パリサイ人は、自分が敬虔な生活をしており、汚れた取税人のようでないことを感謝します、と祈りました。しかし、取税人はただ「神さま。こんな罪人の私をあわれんでください。」と祈るだけでした。そしてイエスさまはこう言われるのです。「この人が義と認められて家に帰りました。パリサイ人ではありません。なぜなら、だれでも自分を高くする者は低くされ、自分を低くする者は高くされるからです。」
主に喜ばれる人は、主の御前にへりくだる人です。人はうわべを見ますが、主は心をご覧になります。

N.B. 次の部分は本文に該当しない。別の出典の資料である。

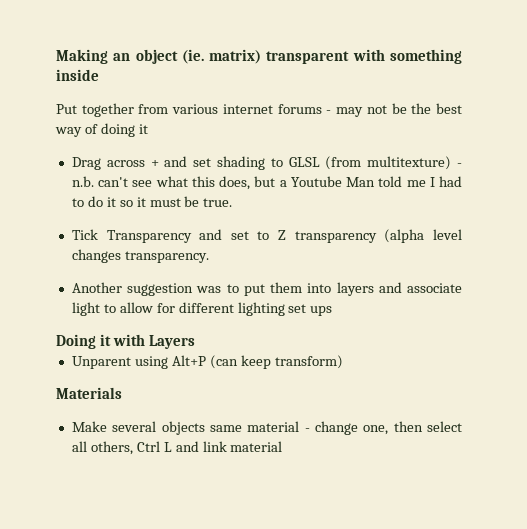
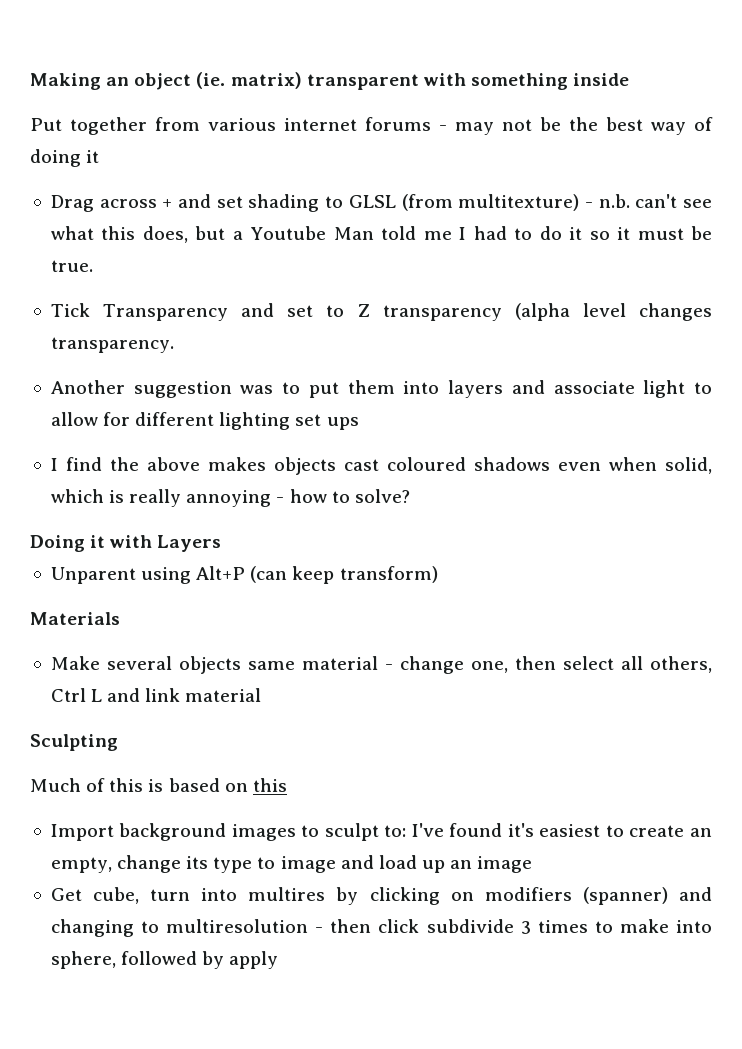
(333, 311) none -> [50,457,712,475] [50,489,410,507] // I find the above makes objects cast coloured shadows even when solid, which is really annoying - how to solve?
(283, 446) none -> [30,734,118,751] [30,778,287,792] [50,823,712,841] [50,855,533,873] [50,887,713,905] [50,919,713,937] [50,951,279,969] // Sculpting // Much of this is based on this // Import background images to sculpt to: I've found it's easiest to create an empty, change its type to image and load up an image // Get cube, turn into multires by clicking on modifiers (spanner) and changing to multiresolution - then click subdivide 3 times to make into sphere, followed by apply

自らの罪深さを自覚して、主の前にへりくだって、感謝をもって、主の十字架を仰ぐ時、
「自分を低くする者は高くされる」とのみ言葉が成就するのです。
最後に2つの箇所を読んで、お話を閉じます。 箴言18:12
人の心の高慢は破滅に先立ち、謙遜は栄誉に先立つ。
第一ペテロ5:5~6
みな互いに謙遜を身に着けなさい。神は高ぶる者に敵対し、へりくだる者に恵みを与えられるからです。 ですから、あなたがたは、神の力強い御手の下にへりくだりなさい。神が、ちょうど良い時に、あなたがたを高くしてくださるためです。